Only some lines are wanted: please transcribe exactly those from the one containing "думку, що означає" through the end of the data, pictures excluded.
++++ DATA SHOWN
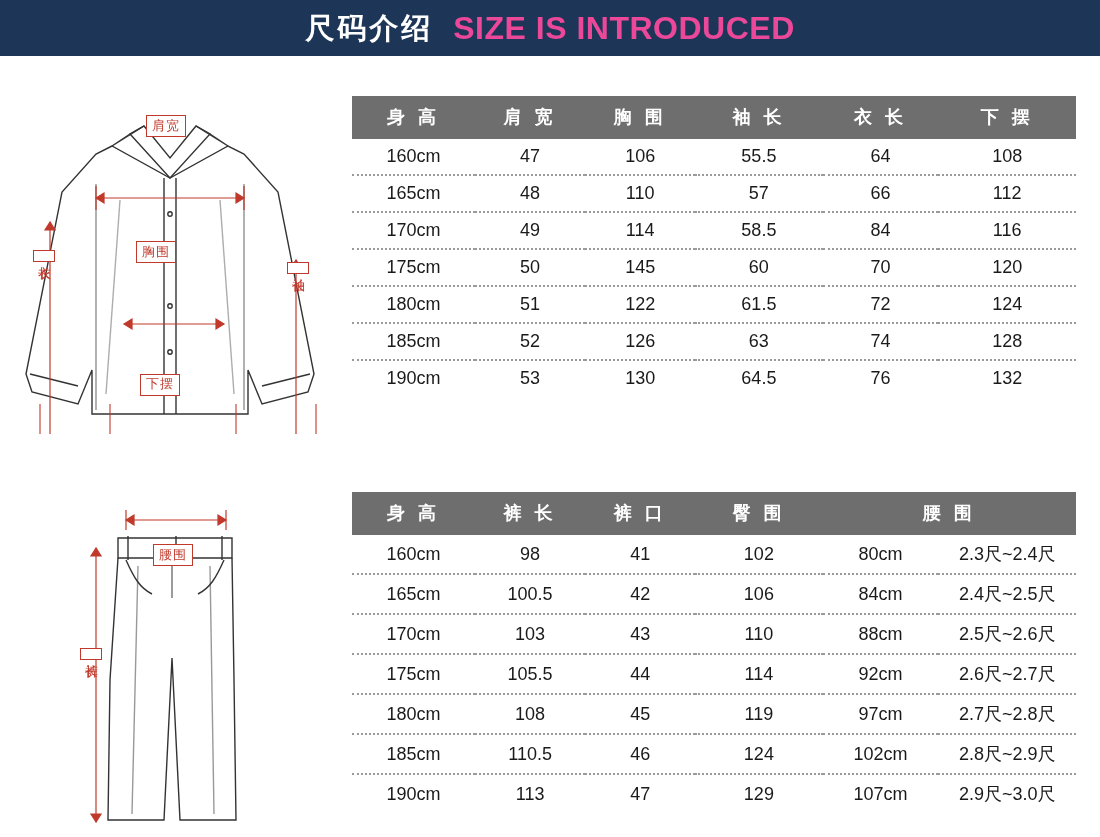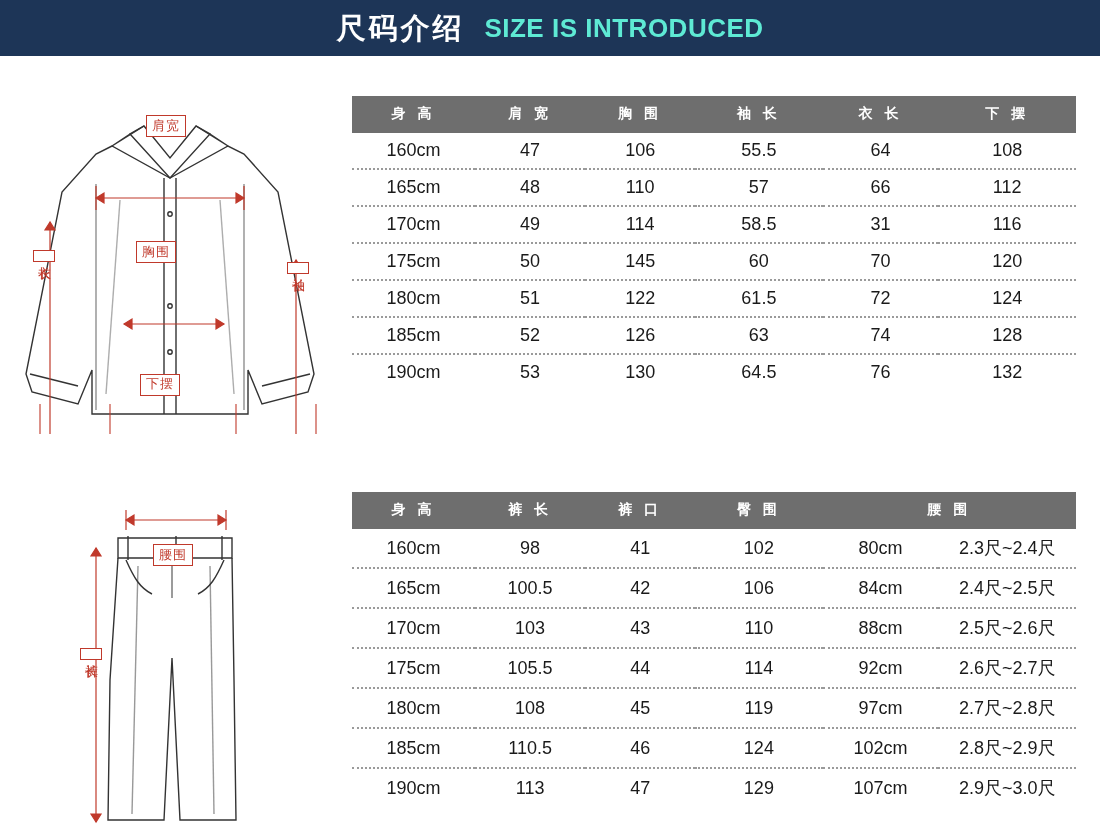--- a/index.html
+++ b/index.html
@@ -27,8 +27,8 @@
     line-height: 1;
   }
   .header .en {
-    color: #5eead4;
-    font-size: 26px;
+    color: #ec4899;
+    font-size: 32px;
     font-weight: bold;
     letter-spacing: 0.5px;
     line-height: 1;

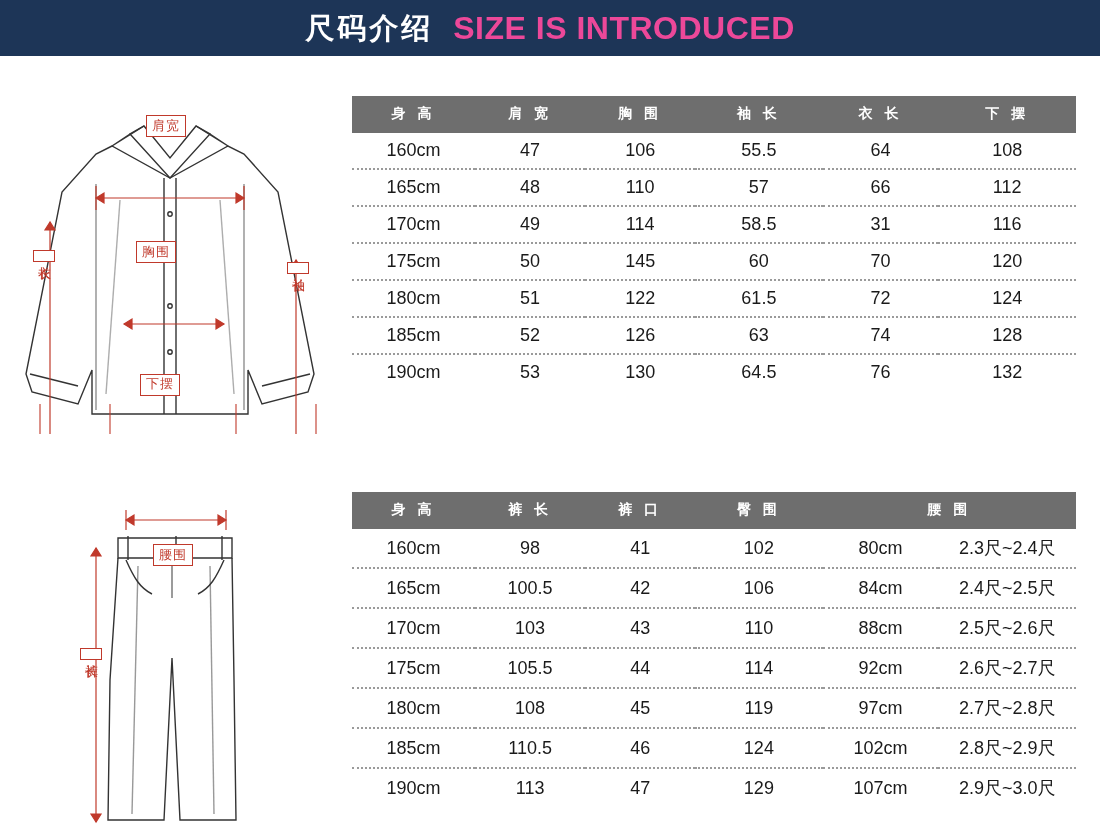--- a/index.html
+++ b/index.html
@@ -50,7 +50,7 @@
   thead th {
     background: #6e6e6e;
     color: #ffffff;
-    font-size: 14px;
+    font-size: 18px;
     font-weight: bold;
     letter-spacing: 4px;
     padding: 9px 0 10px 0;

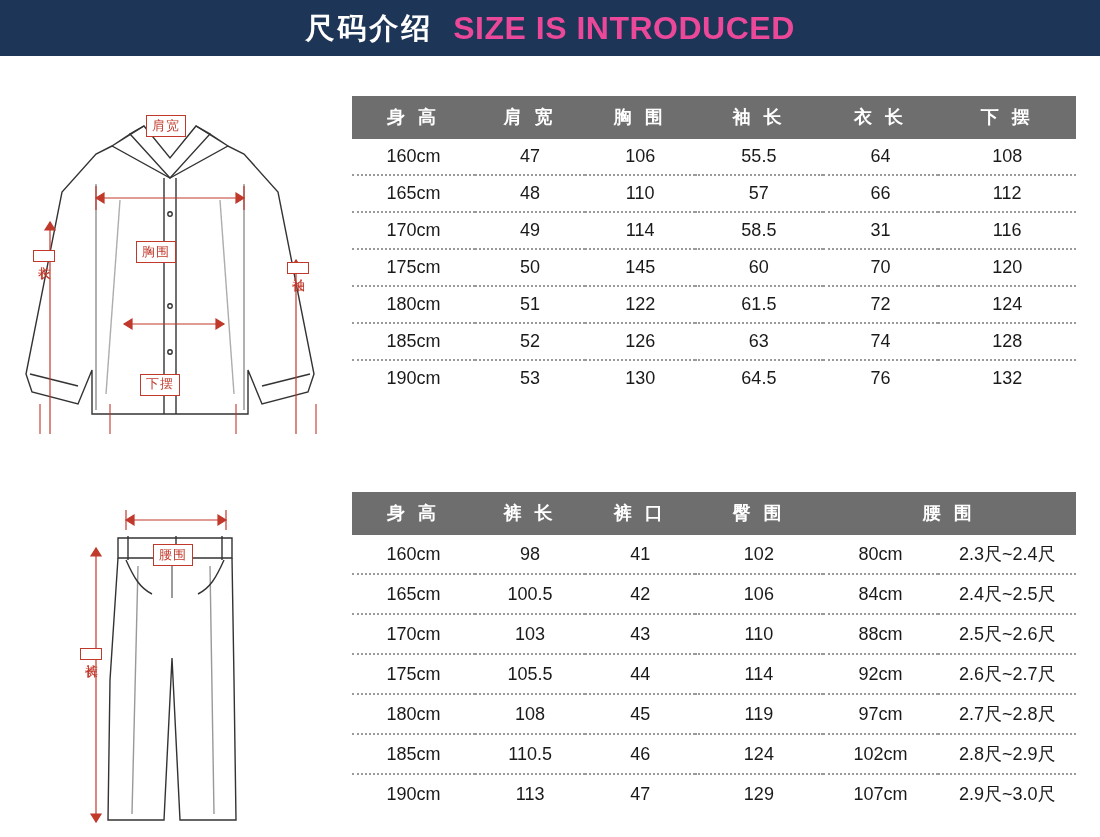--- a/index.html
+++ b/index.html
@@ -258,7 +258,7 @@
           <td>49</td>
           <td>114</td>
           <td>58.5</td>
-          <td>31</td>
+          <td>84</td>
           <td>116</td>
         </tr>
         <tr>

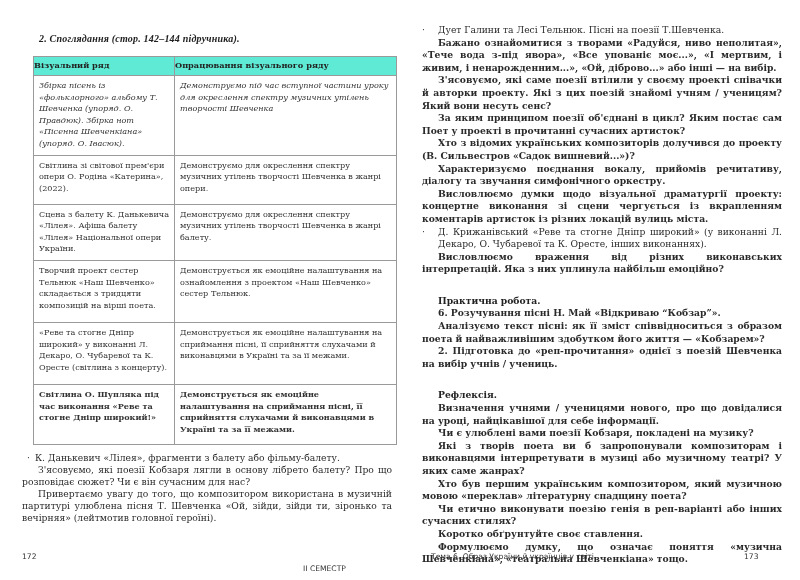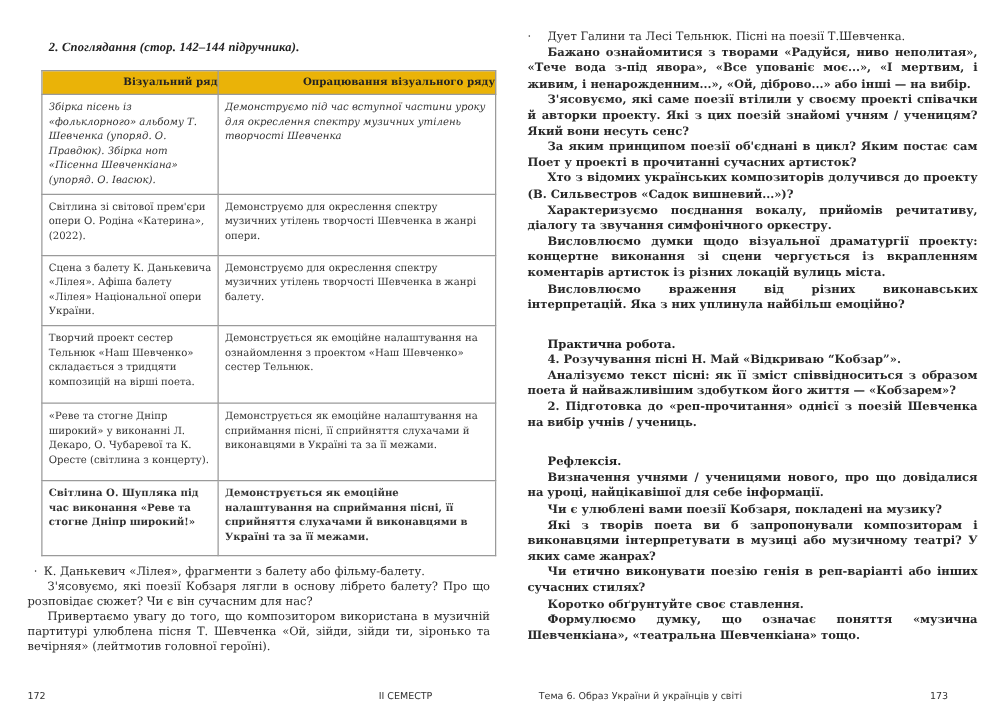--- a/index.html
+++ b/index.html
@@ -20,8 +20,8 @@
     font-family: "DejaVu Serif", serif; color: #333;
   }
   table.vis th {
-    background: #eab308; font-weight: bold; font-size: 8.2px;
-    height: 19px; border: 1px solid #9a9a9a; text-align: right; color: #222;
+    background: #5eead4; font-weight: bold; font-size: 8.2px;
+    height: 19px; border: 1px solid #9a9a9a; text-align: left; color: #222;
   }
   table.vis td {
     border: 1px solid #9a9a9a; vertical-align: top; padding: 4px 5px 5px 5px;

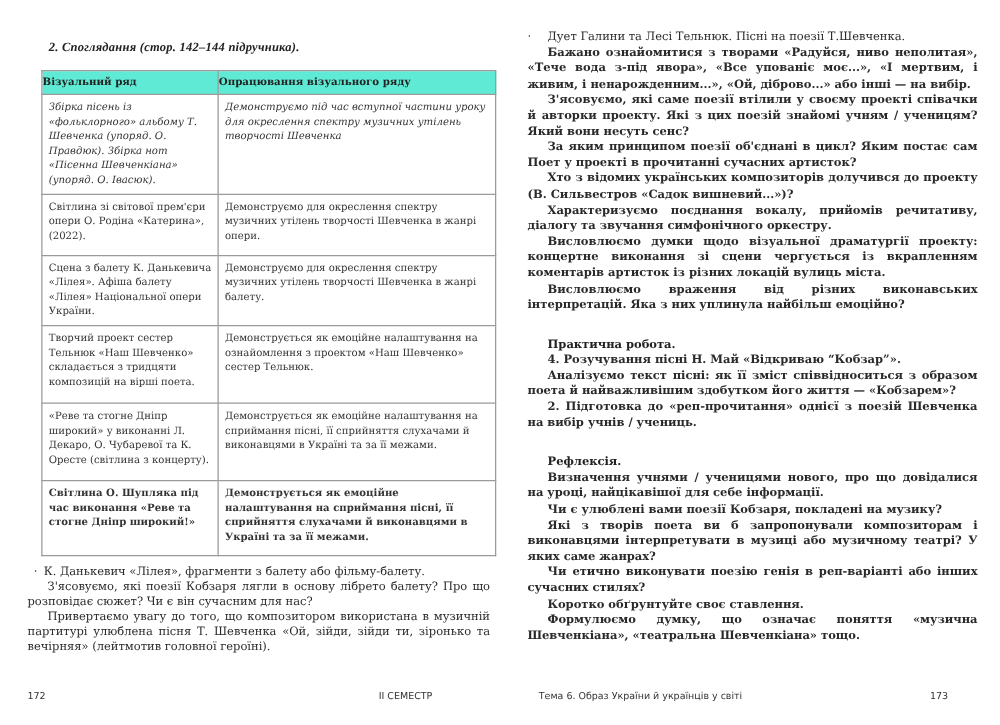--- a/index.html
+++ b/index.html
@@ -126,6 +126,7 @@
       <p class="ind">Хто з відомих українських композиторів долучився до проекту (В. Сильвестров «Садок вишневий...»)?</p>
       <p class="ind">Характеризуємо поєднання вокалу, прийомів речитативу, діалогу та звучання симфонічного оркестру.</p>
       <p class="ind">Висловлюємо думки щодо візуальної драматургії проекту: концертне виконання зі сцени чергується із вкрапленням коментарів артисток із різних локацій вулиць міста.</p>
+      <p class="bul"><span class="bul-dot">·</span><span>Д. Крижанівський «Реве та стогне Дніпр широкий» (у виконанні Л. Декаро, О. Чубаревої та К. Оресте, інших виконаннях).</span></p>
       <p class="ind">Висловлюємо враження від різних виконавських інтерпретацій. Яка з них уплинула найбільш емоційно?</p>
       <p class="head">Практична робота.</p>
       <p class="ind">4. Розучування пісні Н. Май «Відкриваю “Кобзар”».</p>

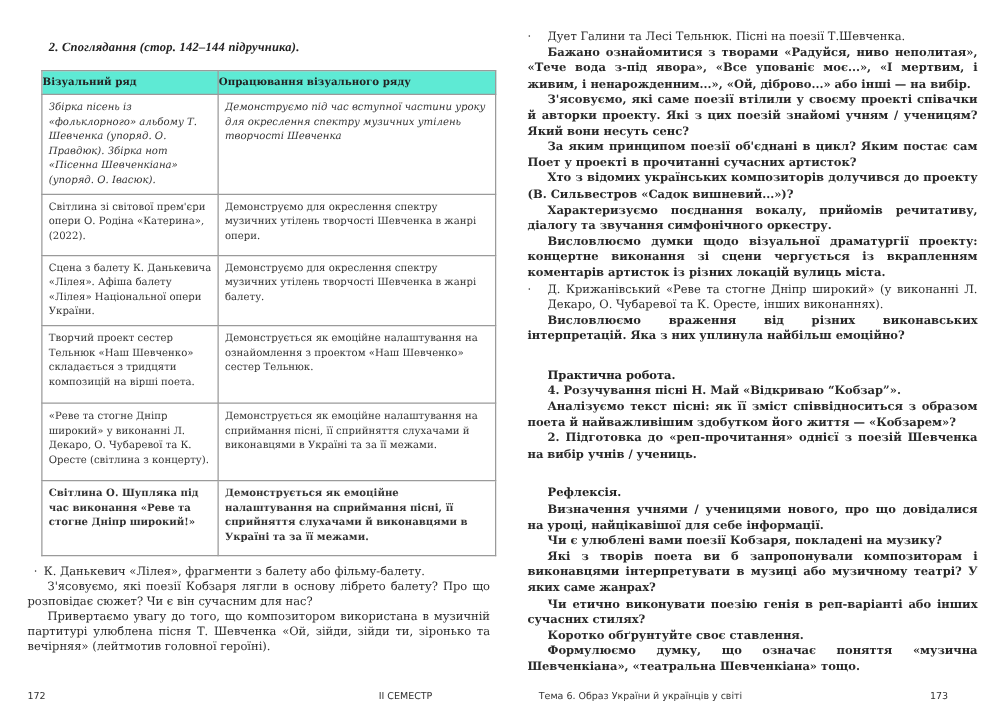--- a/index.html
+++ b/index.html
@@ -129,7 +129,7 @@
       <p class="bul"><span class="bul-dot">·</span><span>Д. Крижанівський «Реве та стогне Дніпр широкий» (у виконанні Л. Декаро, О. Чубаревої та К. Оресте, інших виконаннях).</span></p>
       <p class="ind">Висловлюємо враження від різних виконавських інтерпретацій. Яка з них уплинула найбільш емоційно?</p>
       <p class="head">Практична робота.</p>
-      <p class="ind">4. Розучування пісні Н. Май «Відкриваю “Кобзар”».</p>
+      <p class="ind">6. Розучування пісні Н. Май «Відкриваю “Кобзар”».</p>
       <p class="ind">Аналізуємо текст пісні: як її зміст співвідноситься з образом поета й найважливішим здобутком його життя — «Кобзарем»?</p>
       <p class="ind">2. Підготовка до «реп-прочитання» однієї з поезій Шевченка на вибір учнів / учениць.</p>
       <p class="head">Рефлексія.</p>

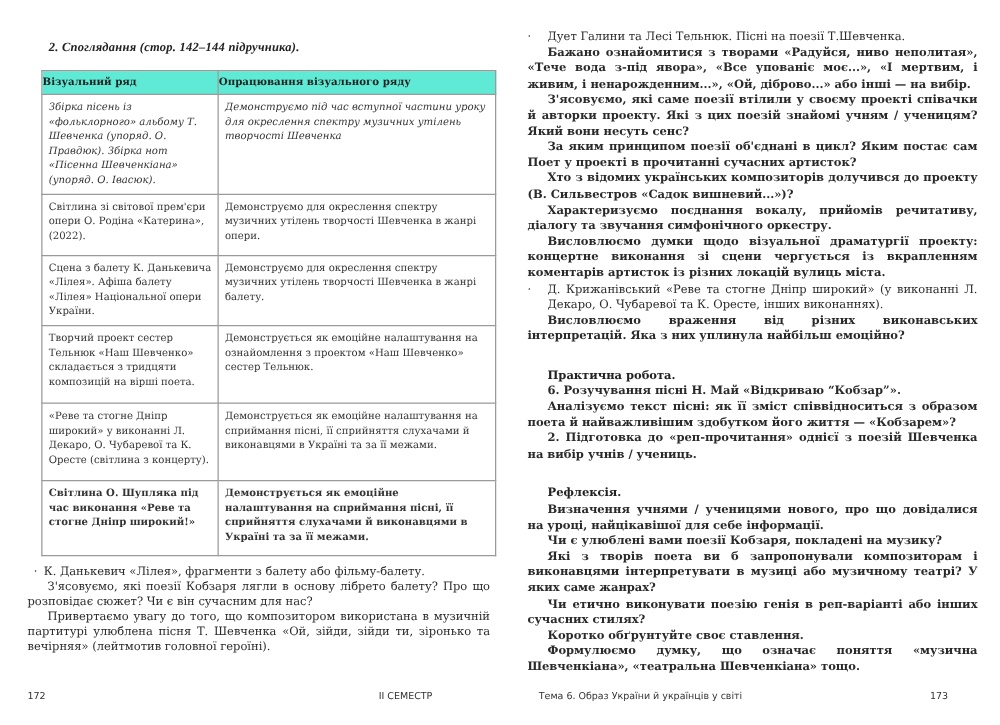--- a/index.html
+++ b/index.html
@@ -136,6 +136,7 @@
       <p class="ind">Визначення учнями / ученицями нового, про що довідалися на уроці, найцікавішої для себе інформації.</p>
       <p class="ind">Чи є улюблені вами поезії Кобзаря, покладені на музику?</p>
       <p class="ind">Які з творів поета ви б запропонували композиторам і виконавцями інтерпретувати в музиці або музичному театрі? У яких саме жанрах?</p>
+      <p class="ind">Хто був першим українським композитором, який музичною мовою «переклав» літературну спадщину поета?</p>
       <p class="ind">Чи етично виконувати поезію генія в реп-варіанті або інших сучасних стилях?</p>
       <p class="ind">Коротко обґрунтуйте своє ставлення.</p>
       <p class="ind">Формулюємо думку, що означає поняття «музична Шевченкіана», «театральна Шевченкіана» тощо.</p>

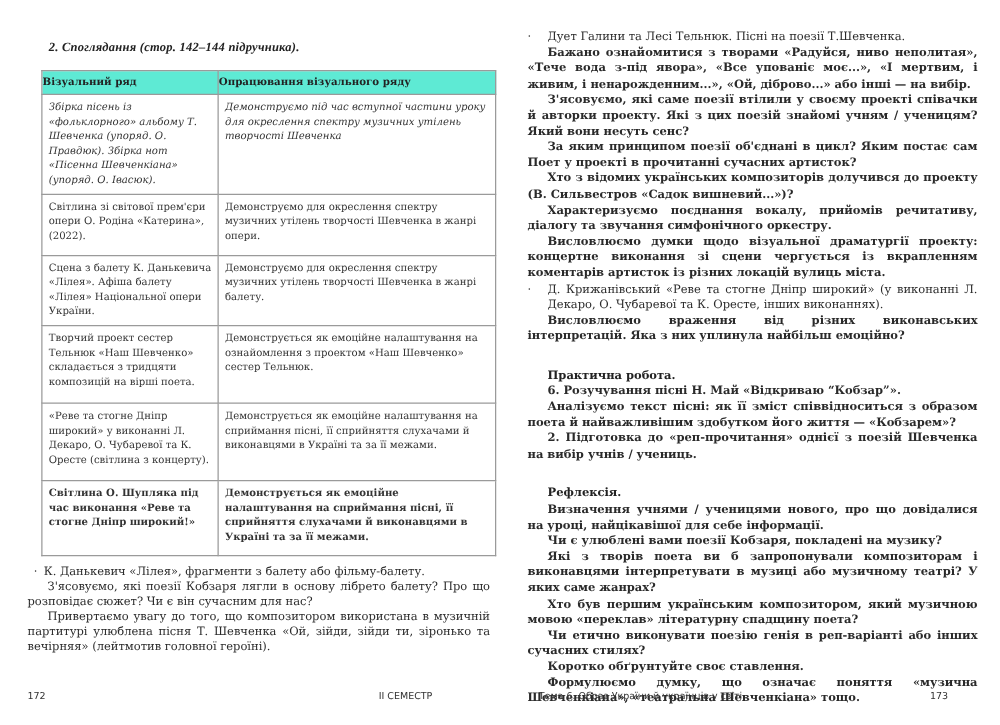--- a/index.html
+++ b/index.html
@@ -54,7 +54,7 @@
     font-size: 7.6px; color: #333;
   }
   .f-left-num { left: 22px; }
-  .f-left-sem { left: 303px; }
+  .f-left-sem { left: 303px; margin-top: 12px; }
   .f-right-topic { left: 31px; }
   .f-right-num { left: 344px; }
++++++++
--- RESPONSE FOR THIS EXERCISE ---
       <p class="ind">Формулюємо думку, що означає поняття «музична Шевченкіана», «театральна Шевченкіана» тощо.</p>

--- a/index.html
+++ b/index.html
@@ -54,7 +54,7 @@
     font-size: 7.6px; color: #333;
   }
   .f-left-num { left: 22px; }
-  .f-left-sem { left: 303px; }
+  .f-left-sem { left: 303px; margin-top: 12px; }
   .f-right-topic { left: 31px; }
   .f-right-num { left: 344px; }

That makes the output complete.